*** Listed entries ***

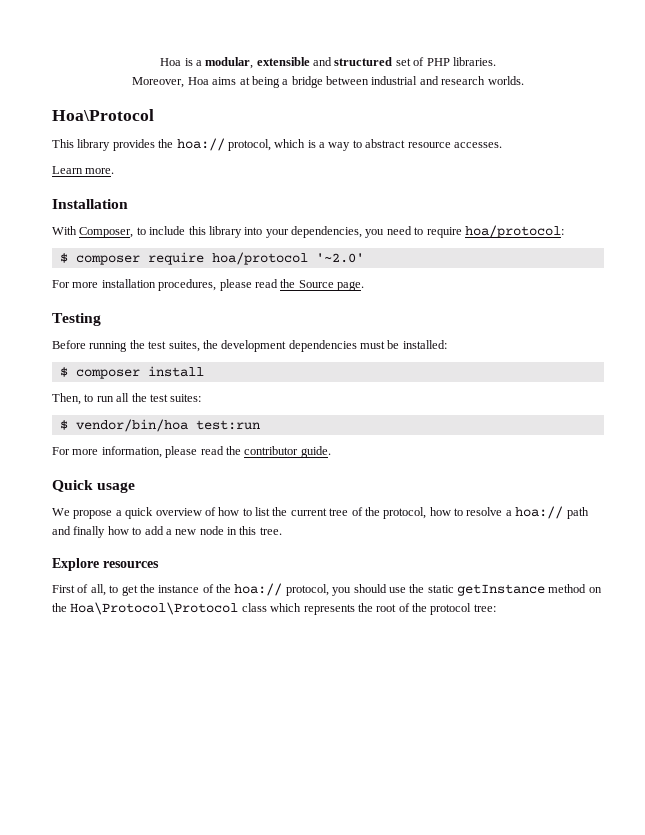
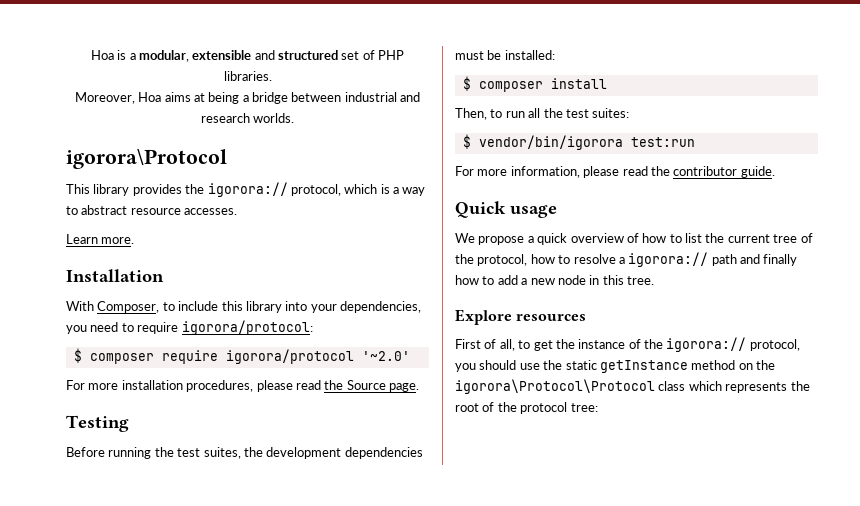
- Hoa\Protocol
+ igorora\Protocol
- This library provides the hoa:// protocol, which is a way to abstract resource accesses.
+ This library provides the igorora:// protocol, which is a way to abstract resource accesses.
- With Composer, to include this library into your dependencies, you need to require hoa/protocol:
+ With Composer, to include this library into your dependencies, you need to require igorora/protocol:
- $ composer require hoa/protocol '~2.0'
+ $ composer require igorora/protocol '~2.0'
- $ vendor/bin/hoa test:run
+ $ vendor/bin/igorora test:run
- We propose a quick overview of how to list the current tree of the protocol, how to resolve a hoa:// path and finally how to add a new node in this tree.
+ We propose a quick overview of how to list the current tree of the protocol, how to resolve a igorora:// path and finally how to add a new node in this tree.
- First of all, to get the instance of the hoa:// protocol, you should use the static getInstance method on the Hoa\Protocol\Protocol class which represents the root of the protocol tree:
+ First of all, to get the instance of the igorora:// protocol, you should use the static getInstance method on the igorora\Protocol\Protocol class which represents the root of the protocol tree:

*** End of Listed entries ***
*** Listed entries ***

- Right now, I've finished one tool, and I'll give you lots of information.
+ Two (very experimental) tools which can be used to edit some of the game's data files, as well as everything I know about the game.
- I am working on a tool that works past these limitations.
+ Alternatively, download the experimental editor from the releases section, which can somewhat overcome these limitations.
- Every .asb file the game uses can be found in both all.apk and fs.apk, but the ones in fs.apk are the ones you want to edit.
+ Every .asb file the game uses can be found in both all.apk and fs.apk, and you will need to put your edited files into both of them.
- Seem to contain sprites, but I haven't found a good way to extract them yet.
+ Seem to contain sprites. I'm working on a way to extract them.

*** End of Listed entries ***

- Task statement: Looking at the entries above, can you reproduce exactly the lines from the one that holds "- Seem to contain" through the one that holds "to extract them.", and only those?

- Output below:
- Seem to contain sprites, but I haven't found a good way to extract them yet.
+ Seem to contain sprites. I'm working on a way to extract them.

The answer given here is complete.